Under these assumptions:
start scanning the image border(start from wherever you want in whichever direction you want...just be consistent) until you encounter with the first white pixel.At this point your program will understand that this is definitely a starting point. By knowing this, you will gather all the white pixels until you reach a certain limit(or a threshold). The idea here is, if there is a fiber,you will get the angle between the fiber and the border the starting point is on...of course the more pixels you get(the inner you get)the surer you will be in the end. This is the trickiest part. after somehow ending up with a line...you need to calculate the angle(basic trigonometry). Since you know the starting point, the width/height of the image and the angle(or cos/sin of those) you will have the exact coordinate of the end point. Be advised...the exactness here is not really what you might have understood because we may(the thing is we will) have calculation errors in cos/sin values. So you need to hold the threshold as long as possible. So your end point will not be a point actually but rather an area indicating possibility that the ending point is somewhere inside that area. The rest is just simple maths.
Obviously you can put too much detail in this method like checking the both white lines that makes the fiber and deciding which one is longer or you can allow some margin for error since those lines will not be straight properly...this is where a conceptual thickness comes to the stage etc.
Programming:
C# has nice stuff and easy for you to use...I'll put some code here...
newBitmap = new Bitmap(openFileDialog1.FileName);
for (int x = 0; x < newBitmap.Width; x++)
{
for (int y = 0; y < newBitmap.Height; y++)
{
Color originalColor = newBitmap.GetPixel(x, y);//gets the pixel value...
//things go here...
}
}
you'll get the image from a openfiledialog and bitmap the image. inside the nested for loop this code scans the image left-to-right however you can change this...

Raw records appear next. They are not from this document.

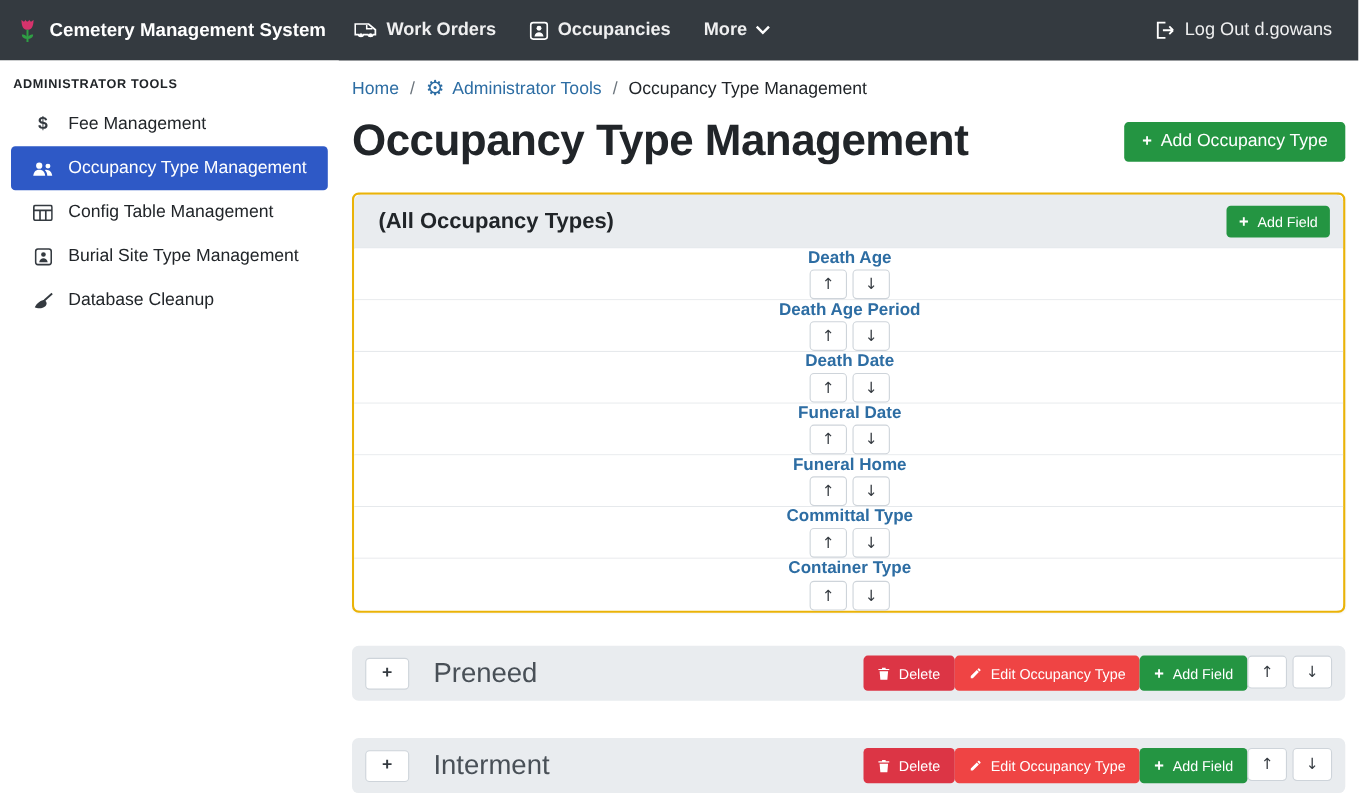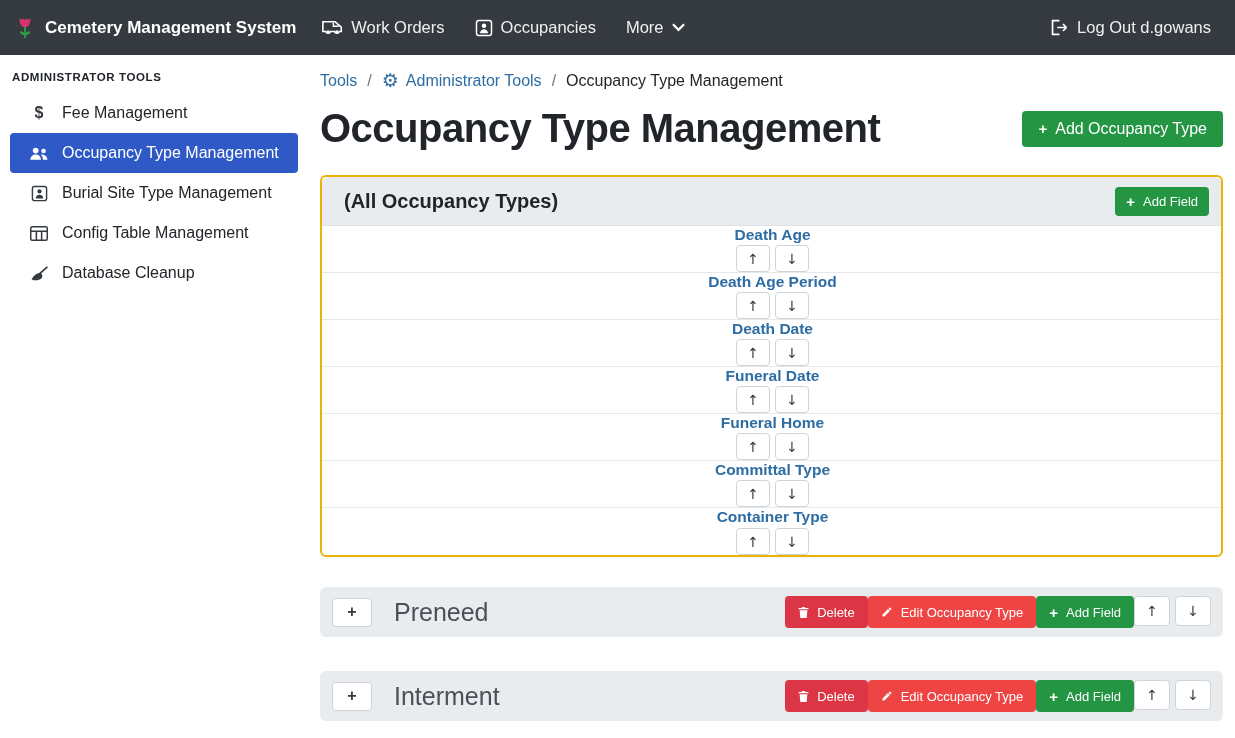--- a/index.html
+++ b/index.html
@@ -13,7 +13,7 @@
   .brand-title { font-size:17px; font-weight:700; color:#fff; }
   .nav-links { display:flex; align-items:center; gap:30px; margin-left:26px; }
   .nav-item { display:flex; align-items:center; gap:8px; color:rgba(255,255,255,.92);
-              font-size:16.5px; cursor:pointer; text-decoration:none; }
+              font-size:16.5px; cursor:pointer; text-decoration:none;font-weight:bold; }
   .logout { margin-left:auto; display:flex; align-items:center; gap:8px;
             color:rgba(255,255,255,.92); font-size:16.5px; cursor:pointer; }
 

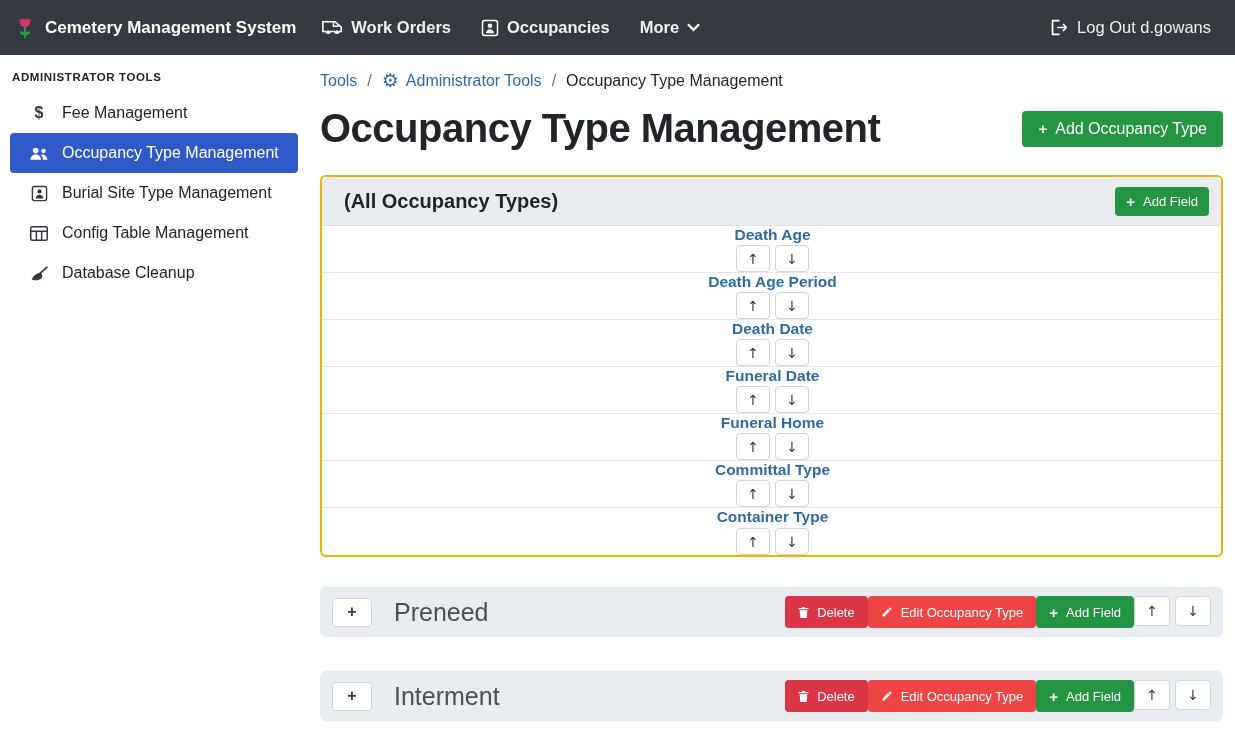--- a/index.html
+++ b/index.html
@@ -203,7 +203,7 @@
   <main class="main">
 
     <nav class="breadcrumb">
-      <a class="crumb-link">Tools</a>
+      <a class="crumb-link">Home</a>
       <span class="crumb-sep">/</span>
       <a class="crumb-link">
         <span class="gear-glyph">⚙</span>

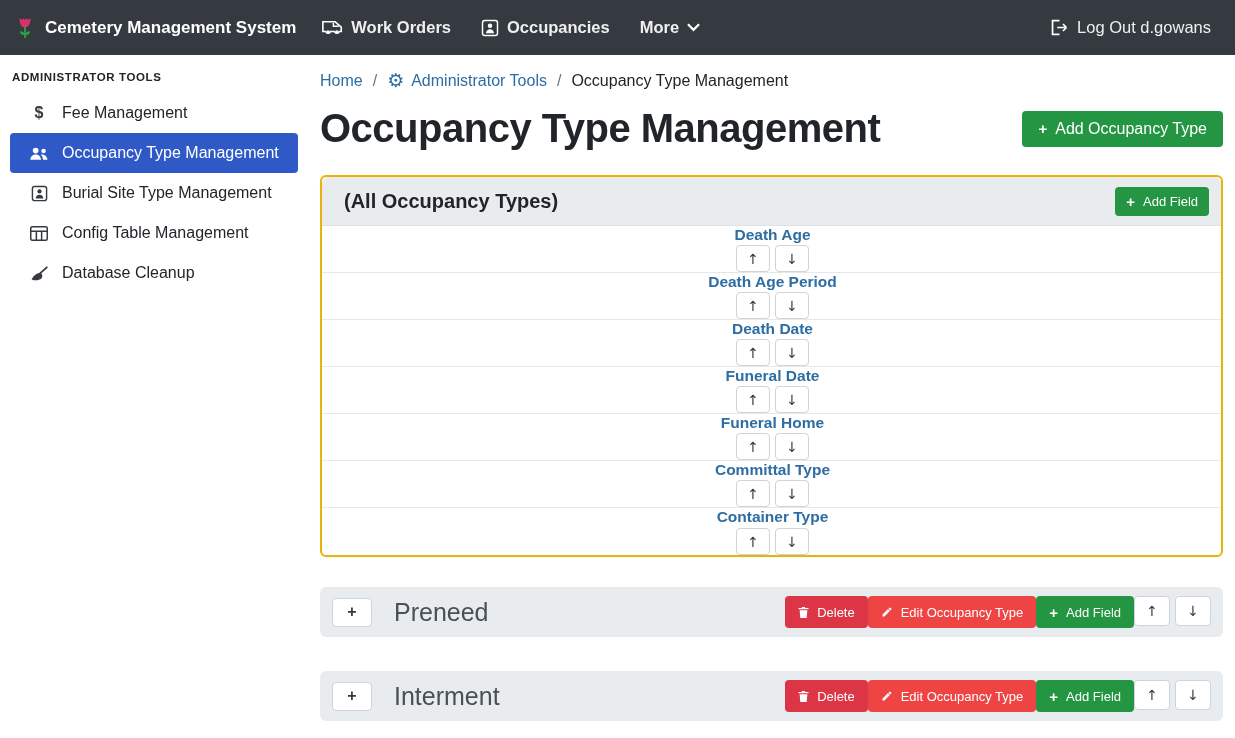--- a/index.html
+++ b/index.html
@@ -170,6 +170,16 @@
 
     <div class="side-item">
       <span class="side-icon">
+        <svg width="18" height="15" viewBox="0 0 24 20">
+          <rect x="1" y="1" width="22" height="18" rx="2" fill="none" stroke="#343a40" stroke-width="2"></rect>
+          <path d="M1 7h22M8.5 7v12M15.5 7v12" stroke="#343a40" stroke-width="2" fill="none"></path>
+        </svg>
+      </span>
+      <span>Config Table Management</span>
+    </div>
+
+    <div class="side-item">
+      <span class="side-icon">
         <svg width="17" height="17" viewBox="0 0 24 24">
           <rect x="2" y="2" width="20" height="20" rx="3" fill="none" stroke="#343a40" stroke-width="2"></rect>
           <circle cx="12" cy="9" r="3" fill="#343a40"></circle>
@@ -177,16 +187,6 @@
         </svg>
       </span>
       <span>Burial Site Type Management</span>
-    </div>
-
-    <div class="side-item">
-      <span class="side-icon">
-        <svg width="18" height="15" viewBox="0 0 24 20">
-          <rect x="1" y="1" width="22" height="18" rx="2" fill="none" stroke="#343a40" stroke-width="2"></rect>
-          <path d="M1 7h22M8.5 7v12M15.5 7v12" stroke="#343a40" stroke-width="2" fill="none"></path>
-        </svg>
-      </span>
-      <span>Config Table Management</span>
     </div>
 
     <div class="side-item">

Since you know C++ and C, I would recommend OpenCV
. It is open-source so if you don't trust anyone like me, you won't have a problem ;). Also if you want to use C# like #VictorS. Mentioned I would use EmguCV which is the C# equivilant of OpenCV. Tutorials for OpenCV are included and for EmguCV can be found on their website. Hope this helps!
Download and install the latest version of 3Dslicer,
Load your data and go the the package>EM segmenter without Atlas>
Choose your anatomical tree in 2 different labels, the back one which is your purpose, the white edges.
The choose the whole 2D image as your ROI and click on segment.
Here is the result, I labeled the edges in green and the black area in white
You can modify your tree and change the structures you define.
You can give more samples to your segmentation to make it more accurate.